Let's be clear: That aged, portly man with a bulbous nose, drooping jowls and a hairline in full retreat you see onscreen throughout "Darkest Hour" is, indeed, Gary Oldman. Yes, really; even though he's unrecognizable.
For Oldman, who rocketed to fame playing young hellions (the Sex Pistols' crass punk bassist in 1986's "Sid & Nancy" and outrageous English playwright Joe Orton in "Prick Up Your Ears" the following year), the role represents a sea change. In director Joe Wright's wartime biopic, he portrays the most recognized, revered and important Englishman of the 20th century, Winston Churchill, in a performance already generating considerable Oscar buzz.
In a recent phone call he discussed the technical challenges that required him to spend 200 hours in the makeup chair, and his work to capture the great man's inner substance for the film.
While playing Churchill offered an important character and a great acting challenge, when he was first approached about the role, Oldman laughed out loud and said, "Please don't ever bring this role to me again."

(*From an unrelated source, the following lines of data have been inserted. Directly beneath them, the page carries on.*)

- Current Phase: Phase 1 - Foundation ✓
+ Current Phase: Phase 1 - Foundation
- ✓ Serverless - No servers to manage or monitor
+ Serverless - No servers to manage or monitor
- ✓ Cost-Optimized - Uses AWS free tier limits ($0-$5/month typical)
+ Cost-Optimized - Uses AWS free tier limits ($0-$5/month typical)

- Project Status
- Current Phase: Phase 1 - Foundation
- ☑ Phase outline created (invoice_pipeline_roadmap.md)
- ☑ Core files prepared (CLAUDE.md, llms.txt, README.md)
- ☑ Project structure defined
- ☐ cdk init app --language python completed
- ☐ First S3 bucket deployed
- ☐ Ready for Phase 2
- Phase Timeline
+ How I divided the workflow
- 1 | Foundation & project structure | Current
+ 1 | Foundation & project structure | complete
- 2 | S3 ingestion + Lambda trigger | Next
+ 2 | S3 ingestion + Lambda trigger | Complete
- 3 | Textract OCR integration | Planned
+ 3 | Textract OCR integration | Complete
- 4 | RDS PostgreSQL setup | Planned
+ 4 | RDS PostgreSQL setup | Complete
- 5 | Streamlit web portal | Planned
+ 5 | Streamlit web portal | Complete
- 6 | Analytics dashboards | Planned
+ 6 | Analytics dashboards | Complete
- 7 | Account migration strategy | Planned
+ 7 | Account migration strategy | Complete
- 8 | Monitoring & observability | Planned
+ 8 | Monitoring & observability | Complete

He explained: "Really the biggest roadblock was the physicality. If someone had said 'We're making a film about 1/8Churchill's ailing political foe Neville3/8 Chamberlain,' I would say OK, I could drop 10 pounds or whatever."
But Churchill was different because "not only are you playing probably the greatest Briton who ever lived -- who has been played by many great actors before you -- above and beyond that, he was a great promoter. He knew what he was doing, self-branding with those funny Victorian clothes and his Homburg hat and scarf," a formal costume that gave Churchill the look of a Dickensian character.
"It's that silhouette. It's so iconic. How do I do that? How do I get there?"
There were practical issues to consider, too. "I'm 59, nearly 60. I knew I was not going to put on 50 pounds. I would have easily been able to put on 50 pounds, but I would never have taken it off. I just didn't want to mess with my metabolism."
To avoid threatening his health, he recruited special-effects makeup artist Kazuhiro Tsuji out of his five-year retirement. His Oscar-nominated work on challenging films including "Planet of the Apes" (2001), "Hellboy" (2004) and "The Curious Case of Benjamin Button" (2008) convinced Oldman "he's the man."